Friday, October 17, 2008

"Beyond Liberation", B.V.Narayana Gosvami Maharaja




"The nature of the soul is to reside peacefully in the eternal present, free from the dualities of past, and future, and from the burden of material desires. The nature of the uncontrolled mind is exactly the opposite. It is to be always restless and full of desires, constantly engaged in the process of planning for ones future enjoyment."
-From M.C.Hart

Monday, October 13, 2008

One steamy hot, literally, LA evening, as I was reading a darn good book, I came across the most amazing paragraph.

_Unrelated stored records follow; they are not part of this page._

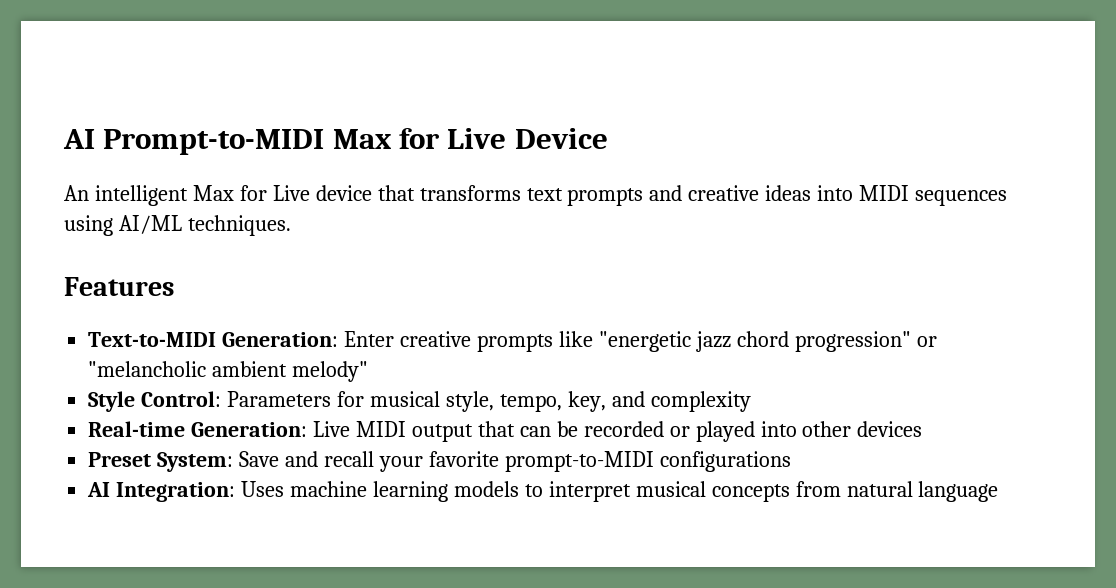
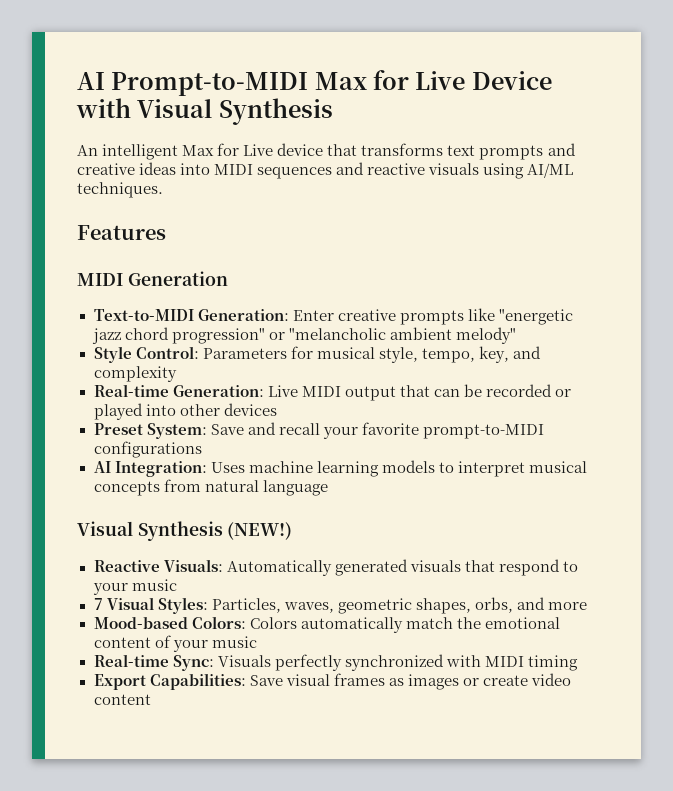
- AI Prompt-to-MIDI Max for Live Device
+ AI Prompt-to-MIDI Max for Live Device with Visual Synthesis
- An intelligent Max for Live device that transforms text prompts and creative ideas into MIDI sequences using AI/ML techniques.
+ An intelligent Max for Live device that transforms text prompts and creative ideas into MIDI sequences and reactive visuals using AI/ML techniques.
+ MIDI Generation
+ Visual Synthesis (NEW!)
+ Reactive Visuals: Automatically generated visuals that respond to your music
+ 7 Visual Styles: Particles, waves, geometric shapes, orbs, and more
+ Mood-based Colors: Colors automatically match the emotional content of your music
+ Real-time Sync: Visuals perfectly synchronized with MIDI timing
+ Export Capabilities: Save visual frames as images or create video content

As the information soaked in, the fog of my mind parted ways just long enough to clearly see something magnificent. My heart surged with excitement, my lips trembled with the urge to shout it out loud , share the beauty and sweetness that now rolled its way throughout my consciousness.

*Lightbulb was created for this purpose. To share those illuminated paragraphs, poetry, insights and art that move us so deeply, tickle us so pink'ly, and encourage our hearts to keep beating.

Created as a book club of sorts, but not limited or confined to that definition.

There's infinite amounts of space to be creative, riske, and original. Pushing boundaries is not only stimulating, its fun too!

We hope you gain so much inspiration from this community of sharing. Everyone is invited to contribute.